Work required ▸ Could you retype exactly the line containing "Beuken (CB) +" and every line after it in the data below, leaving out the pictures?

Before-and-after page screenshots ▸

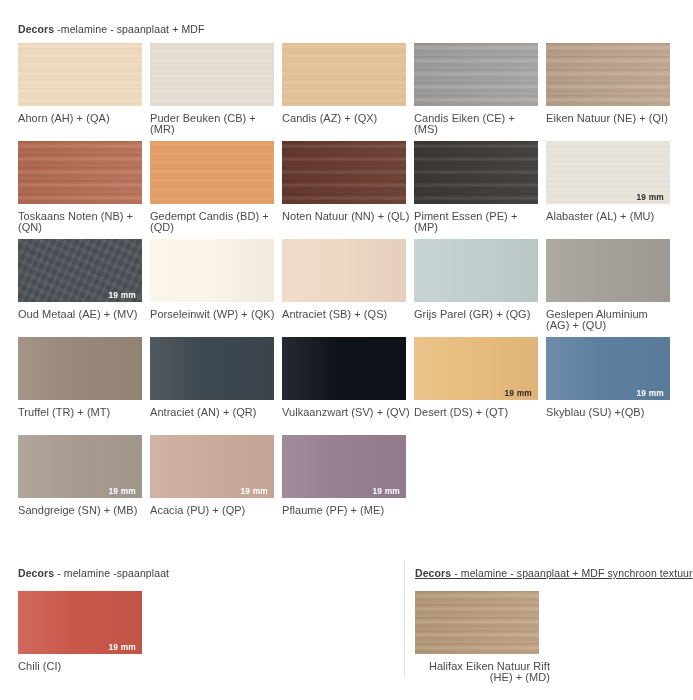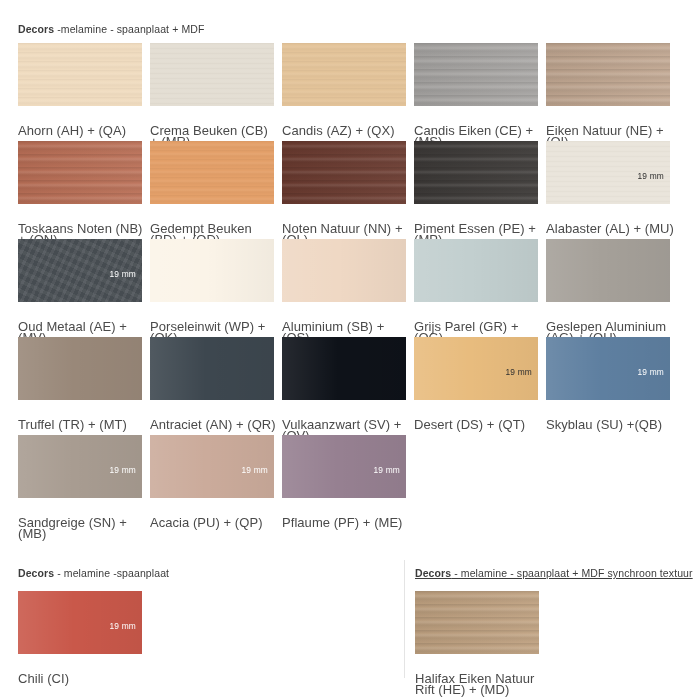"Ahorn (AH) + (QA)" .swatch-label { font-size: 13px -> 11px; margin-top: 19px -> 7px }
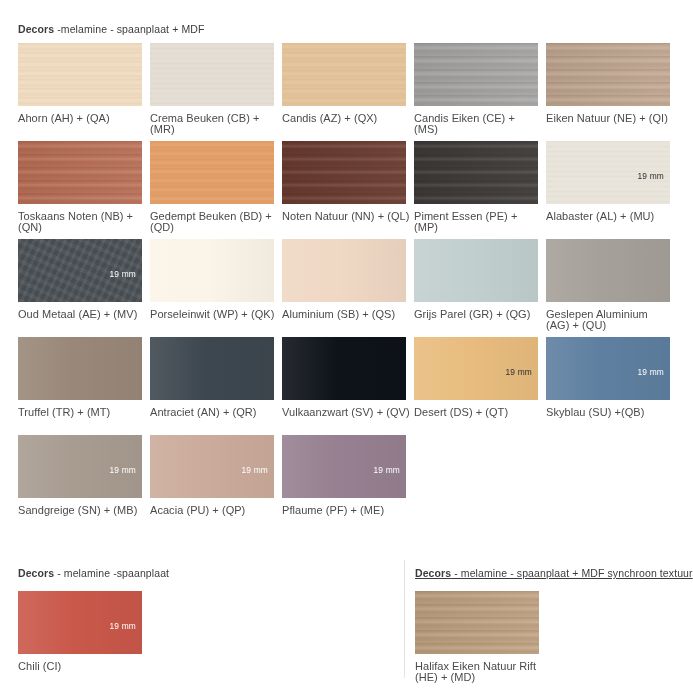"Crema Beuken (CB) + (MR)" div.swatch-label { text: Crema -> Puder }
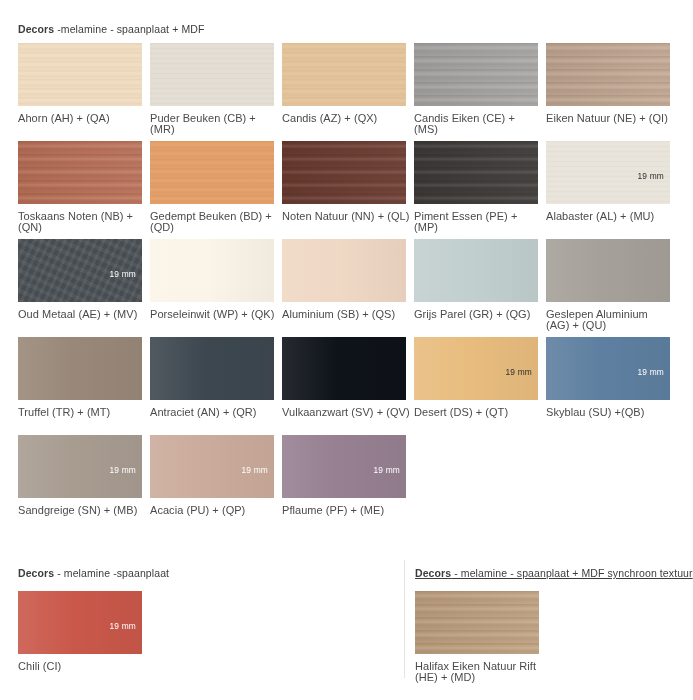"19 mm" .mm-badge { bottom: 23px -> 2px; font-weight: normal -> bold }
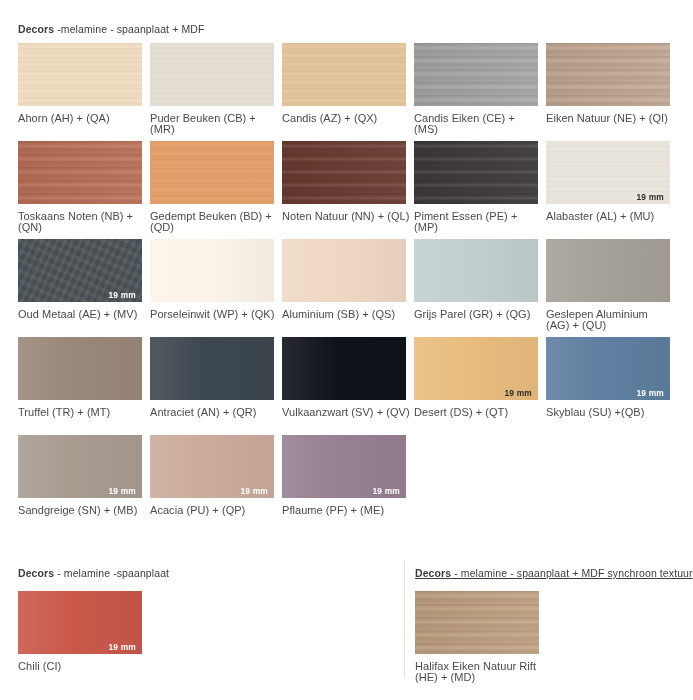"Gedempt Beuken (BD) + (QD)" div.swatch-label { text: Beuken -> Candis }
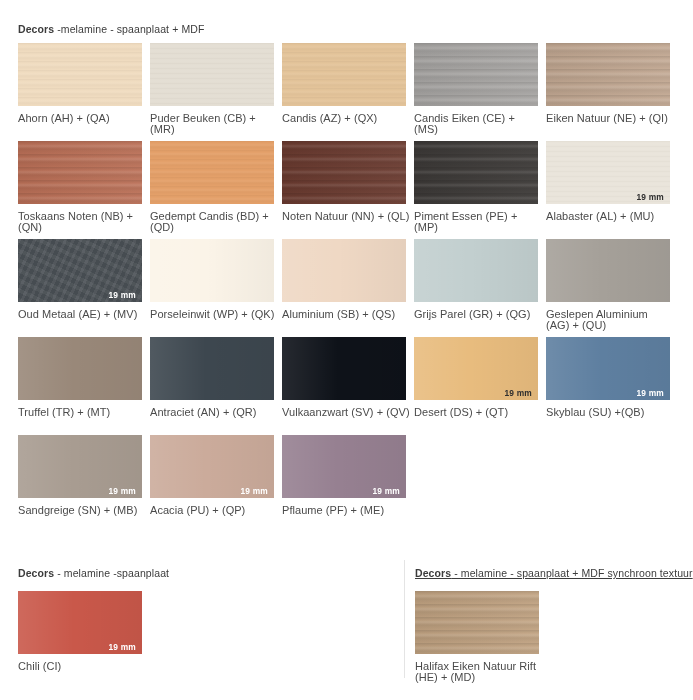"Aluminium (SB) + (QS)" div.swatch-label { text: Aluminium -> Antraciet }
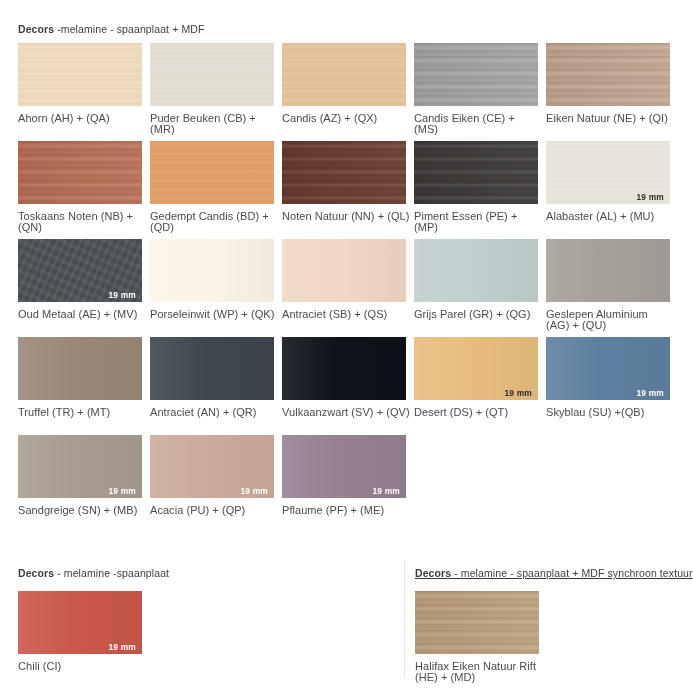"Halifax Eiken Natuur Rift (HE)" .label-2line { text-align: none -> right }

Answer below ▸
"Crema Beuken (CB) + (MR)" div.swatch-label { text: Crema -> Puder }
"19 mm" .mm-badge { bottom: 23px -> 2px; font-weight: normal -> bold }
"Gedempt Beuken (BD) + (QD)" div.swatch-label { text: Beuken -> Candis }
"Aluminium (SB) + (QS)" div.swatch-label { text: Aluminium -> Antraciet }
"Halifax Eiken Natuur Rift (HE)" .label-2line { text-align: none -> right }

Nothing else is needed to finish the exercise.